Start of Supplied records

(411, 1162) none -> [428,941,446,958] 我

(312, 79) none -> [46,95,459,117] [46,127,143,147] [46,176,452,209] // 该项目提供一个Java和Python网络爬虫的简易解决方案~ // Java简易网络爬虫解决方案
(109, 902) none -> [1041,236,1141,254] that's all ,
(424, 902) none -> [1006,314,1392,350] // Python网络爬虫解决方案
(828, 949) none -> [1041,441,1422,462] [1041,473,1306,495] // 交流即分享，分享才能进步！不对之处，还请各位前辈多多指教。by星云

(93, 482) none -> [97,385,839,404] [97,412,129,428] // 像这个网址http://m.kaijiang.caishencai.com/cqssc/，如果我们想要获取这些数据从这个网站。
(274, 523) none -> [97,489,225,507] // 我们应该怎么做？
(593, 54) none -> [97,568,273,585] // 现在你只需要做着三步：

End of Supplied records
Start of Supplied records

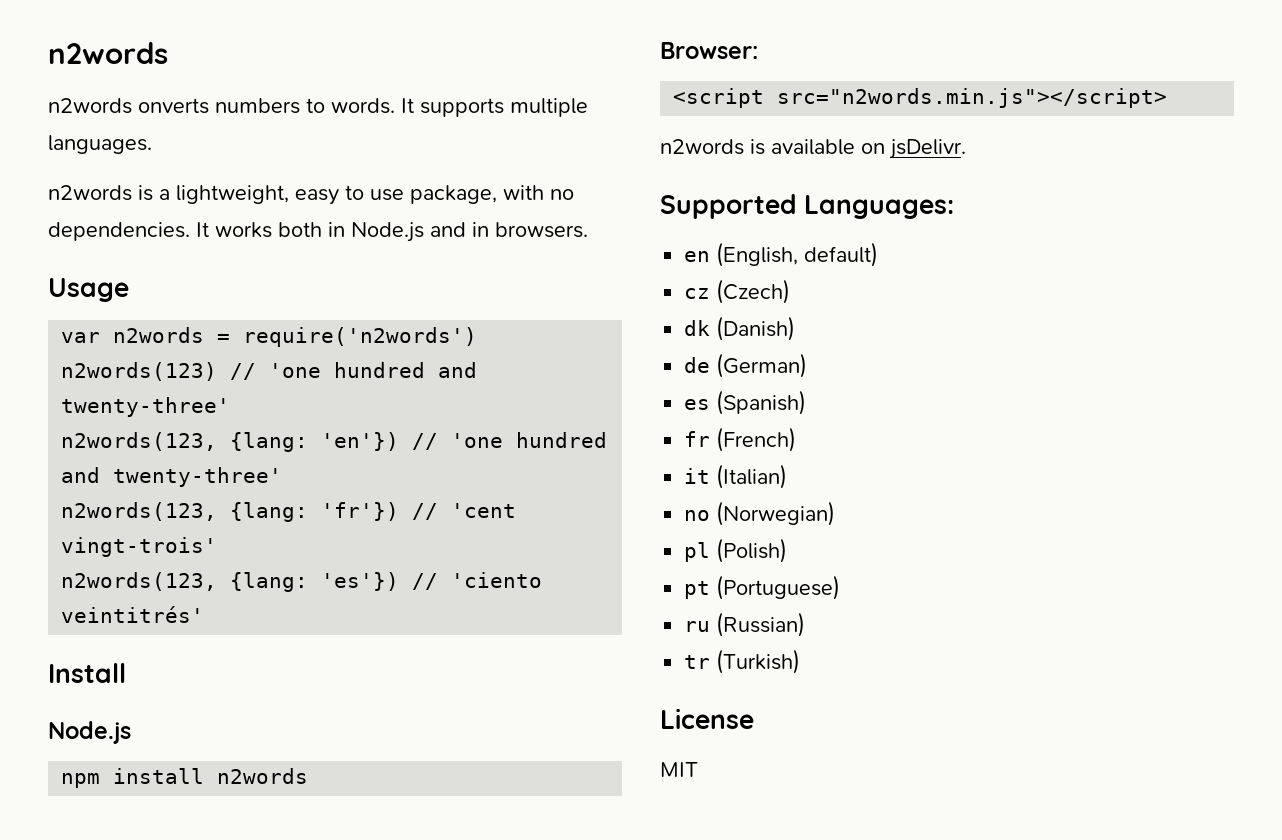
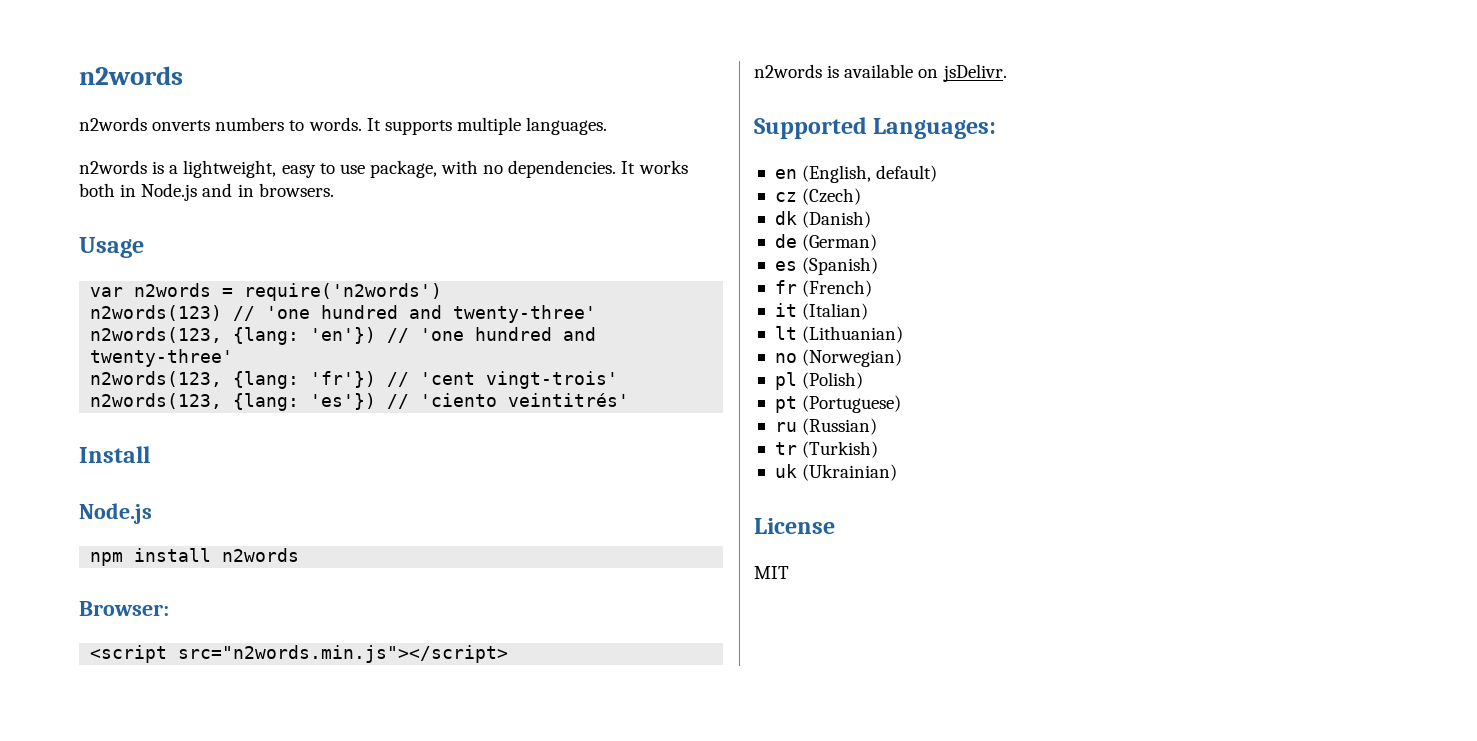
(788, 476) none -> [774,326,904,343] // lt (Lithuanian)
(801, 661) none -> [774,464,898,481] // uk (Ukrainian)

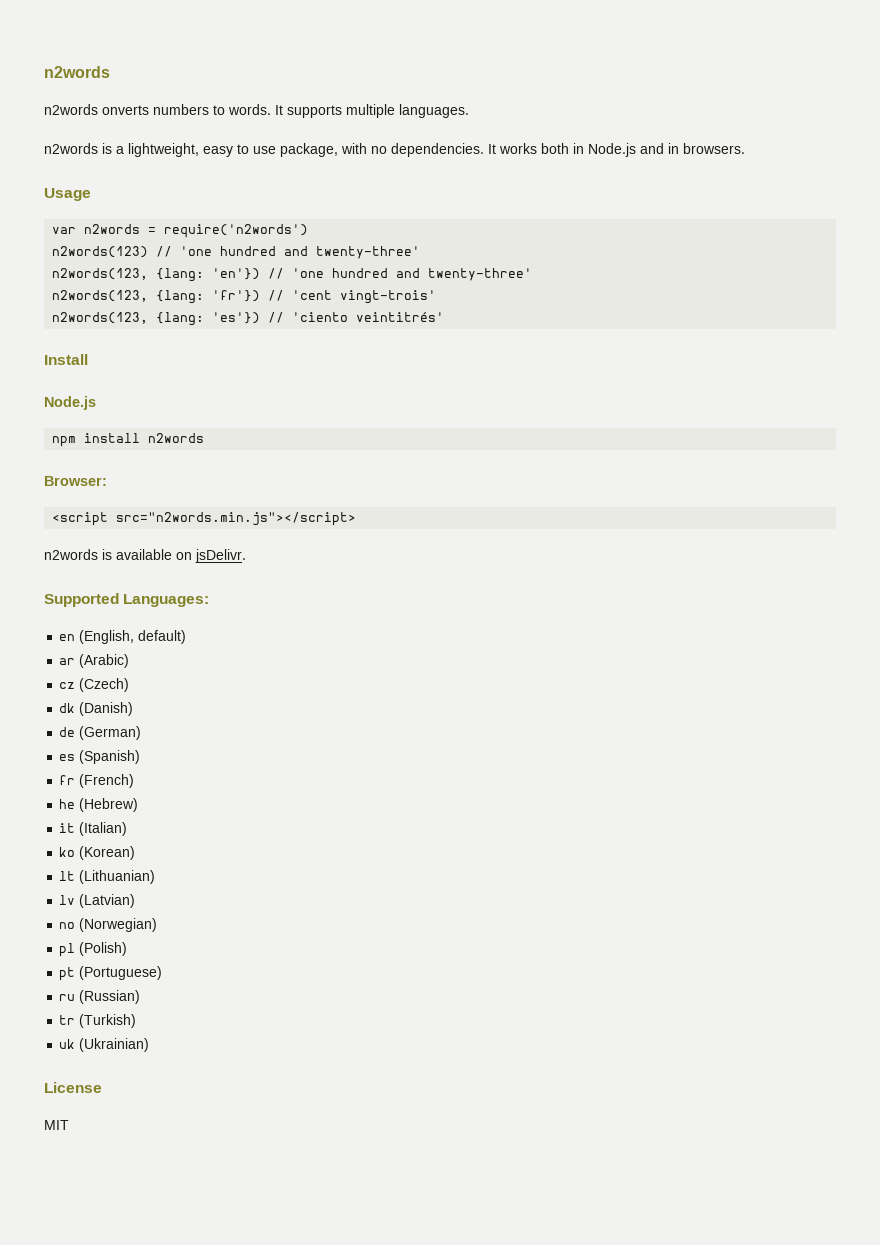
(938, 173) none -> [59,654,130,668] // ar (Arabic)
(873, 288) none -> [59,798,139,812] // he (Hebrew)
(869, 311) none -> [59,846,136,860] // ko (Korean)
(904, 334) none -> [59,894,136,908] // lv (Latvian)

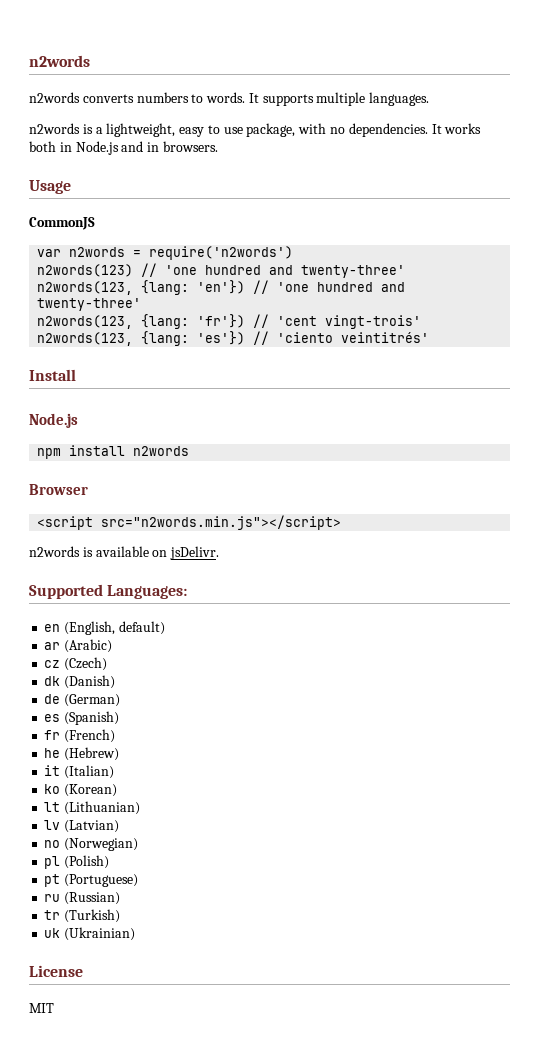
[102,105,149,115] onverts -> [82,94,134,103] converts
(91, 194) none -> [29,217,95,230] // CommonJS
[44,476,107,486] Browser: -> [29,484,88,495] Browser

End of Supplied records
Start of Supplied records

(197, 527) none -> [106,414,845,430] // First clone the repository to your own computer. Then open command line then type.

End of Supplied records

Each line in the entries above, starting at the line with "(411, 1162) none -> [428,941,446,958] 我" and ending at the line with "(274, 523) none", is to be printed exactly, and only those lines.

| Written reply |
(411, 1162) none -> [428,941,446,958] 我

(312, 79) none -> [46,95,459,117] [46,127,143,147] [46,176,452,209] // 该项目提供一个Java和Python网络爬虫的简易解决方案~ // Java简易网络爬虫解决方案
(109, 902) none -> [1041,236,1141,254] that's all ,
(424, 902) none -> [1006,314,1392,350] // Python网络爬虫解决方案
(828, 949) none -> [1041,441,1422,462] [1041,473,1306,495] // 交流即分享，分享才能进步！不对之处，还请各位前辈多多指教。by星云

(93, 482) none -> [97,385,839,404] [97,412,129,428] // 像这个网址http://m.kaijiang.caishencai.com/cqssc/，如果我们想要获取这些数据从这个网站。
(274, 523) none -> [97,489,225,507] // 我们应该怎么做？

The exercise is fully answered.